REIT Risk — The Fund is subject to risks related to investment in real estate investment trusts or "REITs," including
fluctuations in the value of underlying properties, defaults by borrowers or tenants, lack of diversification, heavy cash flow
dependency, self-liquidation, and potential failure to qualify for tax-free pass through of income and exemption from
registration as an investment company. By investing in REITs indirectly through the Fund, a shareholder will bear expenses of
the REITs in addition to expenses of the Fund.
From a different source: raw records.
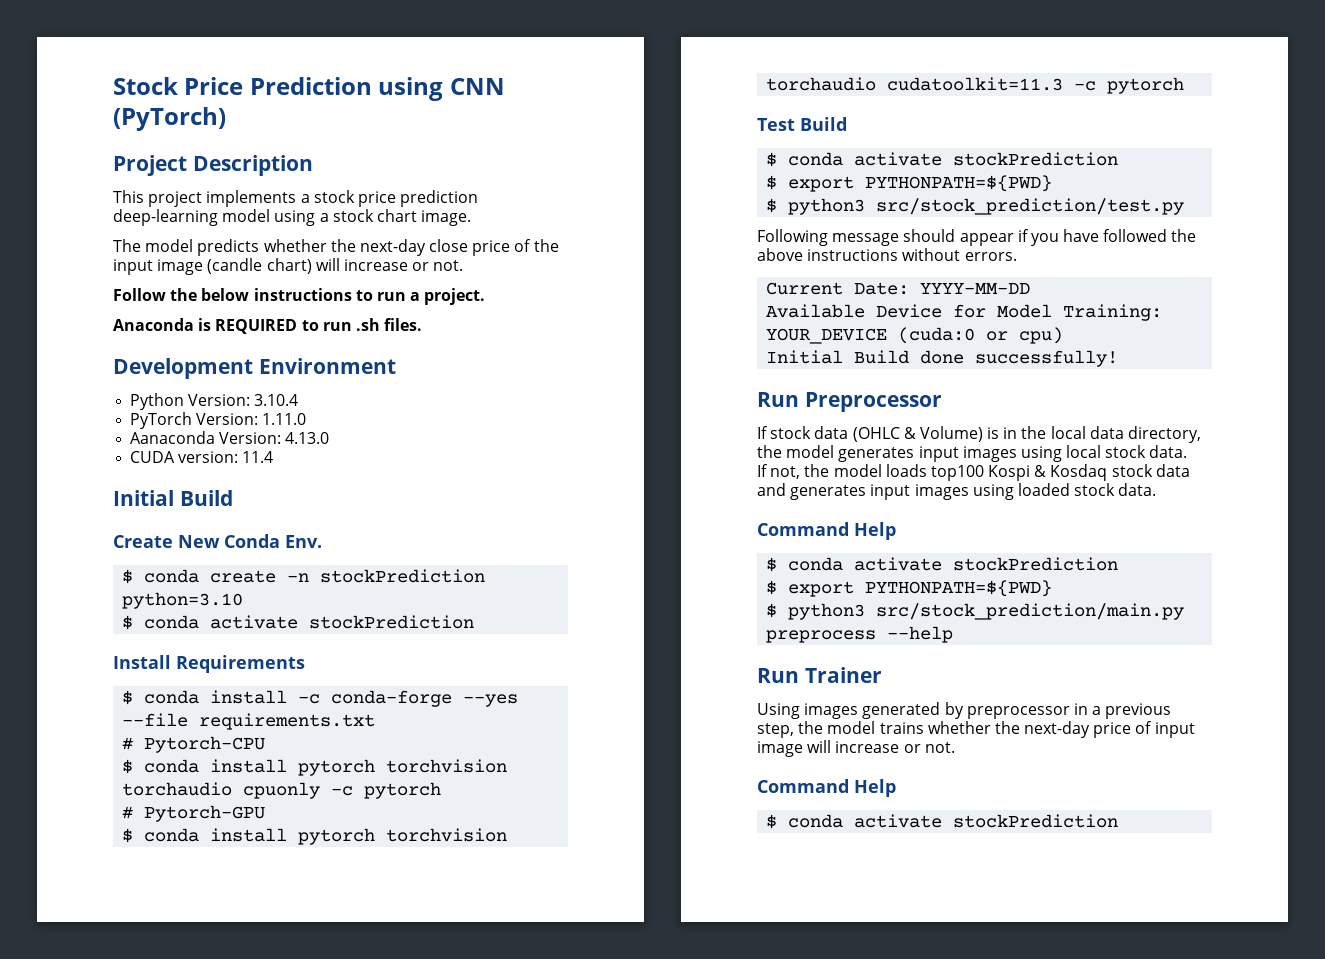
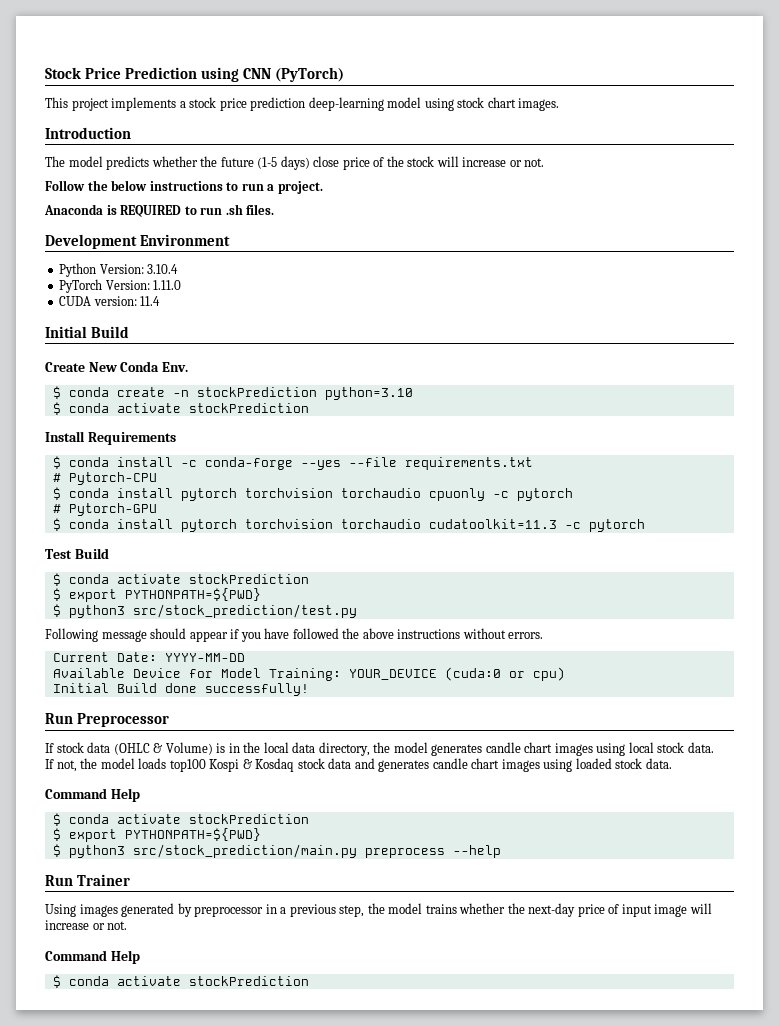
[113,155,313,176] // Project Description -> (345, 74) none
[319,213,329,222] a -> (454, 104) none
[421,210,472,226] image. -> [518,98,560,111] [45,127,131,139] images. // Introduction
[359,239,426,256] next-day -> [220,156,310,170] future (1-5 days)
[113,258,312,275] input image (candle chart) -> [407,156,435,167] stock
[130,431,330,444] // Aanaconda Version: 4.13.0 -> (182, 285) none
[918,446,959,462] input -> [485,742,553,753] candle chart
[870,484,911,500] input -> [432,758,500,769] candle chart

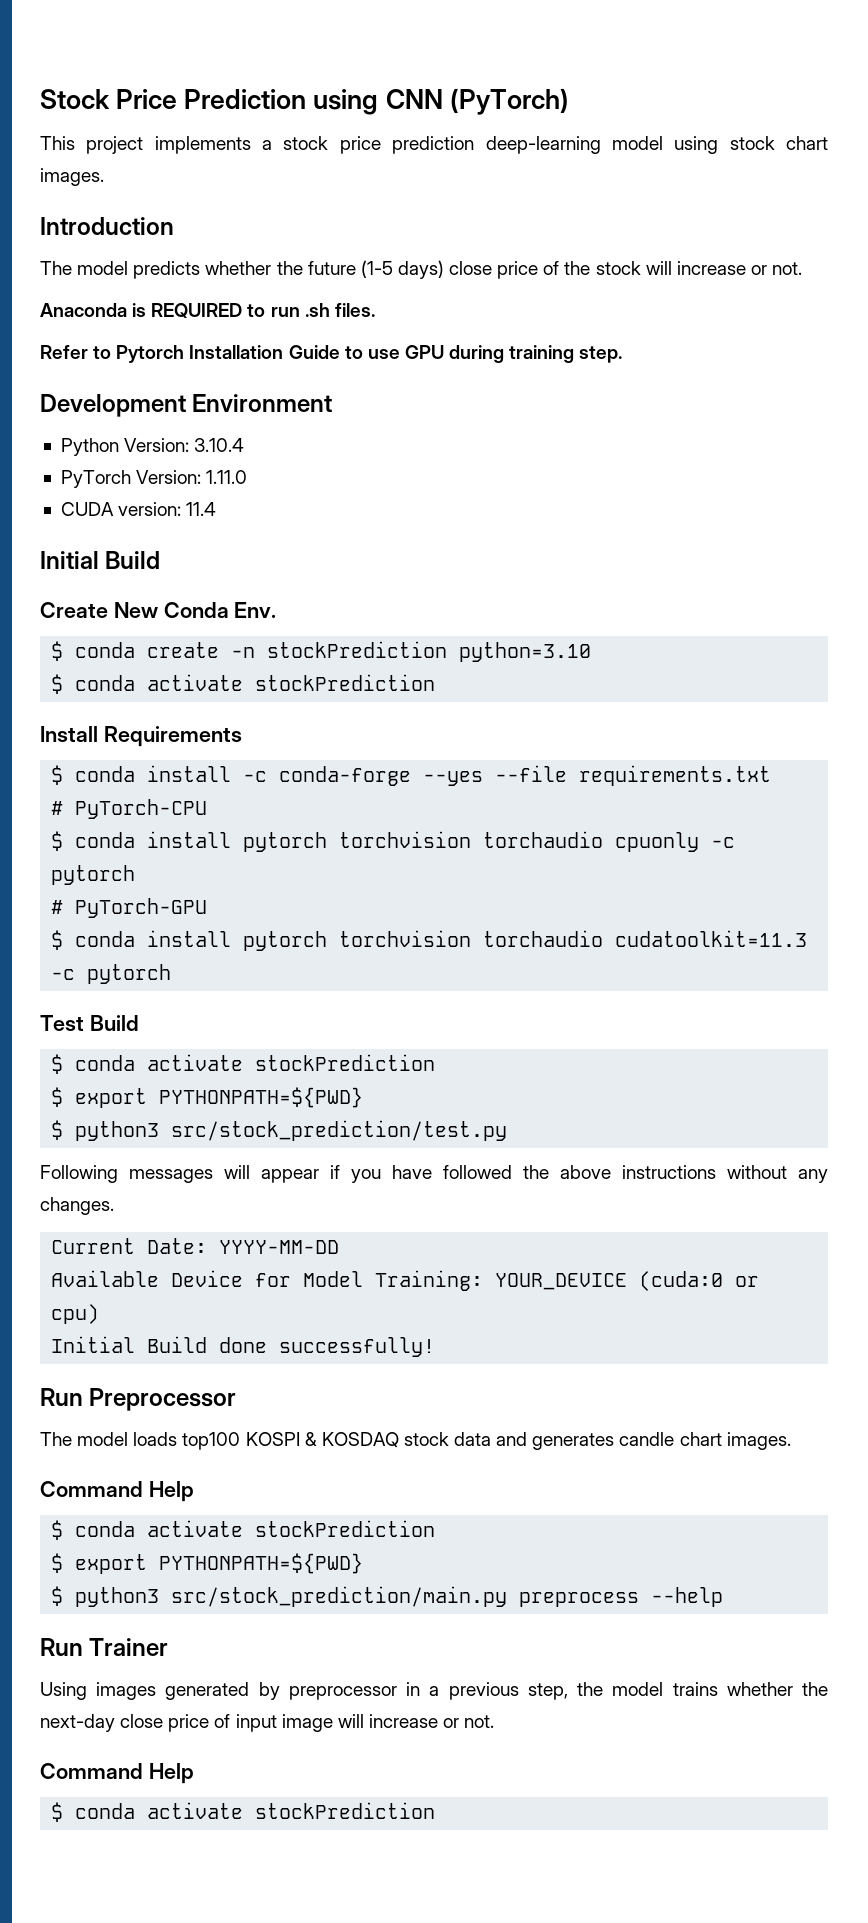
[45,180,323,194] // Follow the below instructions to run a project. -> (803, 268) none
(275, 209) none -> [40,345,623,363] // Refer to Pytorch Installation Guide to use GPU during training step.
[68,472,157,485] Pytorch-CPU -> [75,799,208,819] PyTorch-CPU
[68,503,157,516] Pytorch-GPU -> [75,898,208,918] PyTorch-GPU
[101,628,187,642] message should -> [129,1165,250,1183] messages will
[508,632,544,639] errors. -> [798,1169,828,1183] [40,1197,114,1215] any changes.
[45,742,714,756] [45,758,295,772] If stock data (OHLC & Volume) is in the local data directory, the model generates candle chart images using local stock data. // If not, the model loads top100 Kospi & Kosdaq -> [40,1432,399,1450] The model loads top100 KOSPI & KOSDAQ
[501,758,672,772] images using loaded stock data. -> [726,1432,791,1450] images.
(576, 910) none -> [120,1714,164,1728] close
Other Investment Company Risk — When the Fund invests in another investment company, including an ETF, in addition
to directly bearing the expenses associated with its own operations, it will bear a pro rata portion of the other investment
company's expenses. While the risks of owning shares of an ETF generally reflect the risks of owning the underlying securities
the ETF is designed to track, lack of liquidity in an ETF can result in its value being more volatile than the underlying portfolio
Interest Rate Risk — The Fund may invest in fixed income securities that change in value based on changes in interest
rates. If rates increase, the value of these investments generally declines. On the other hand, if rates fall, the value of these
investments generally increases. Fixed income markets have experienced historically low interest rates for an extended period
of time, which may increase the risk of interest rates rising in the future as a result of market forces, government action or
other factors. The value of a fixed income security with greater duration will be more sensitive to changes in interest rates than
a similar security with less duration. Duration is a measure of the sensitivity of the price of a fixed income security (or a
portfolio of fixed income securities) to changes in interest rates. The prices of fixed income securities with less duration
generally will be less affected by changes in interest rates than the prices of fixed income securities with greater duration. For
example, a 5-year duration means the fixed income security is expected to decrease in value by 5% if interest rates rise 1%
and increase in value by 5% if interest rates fall 1%, holding other factors constant. Usually, the changes in the value of fixed
income securities will not affect cash income generated, but may affect the value of your investment.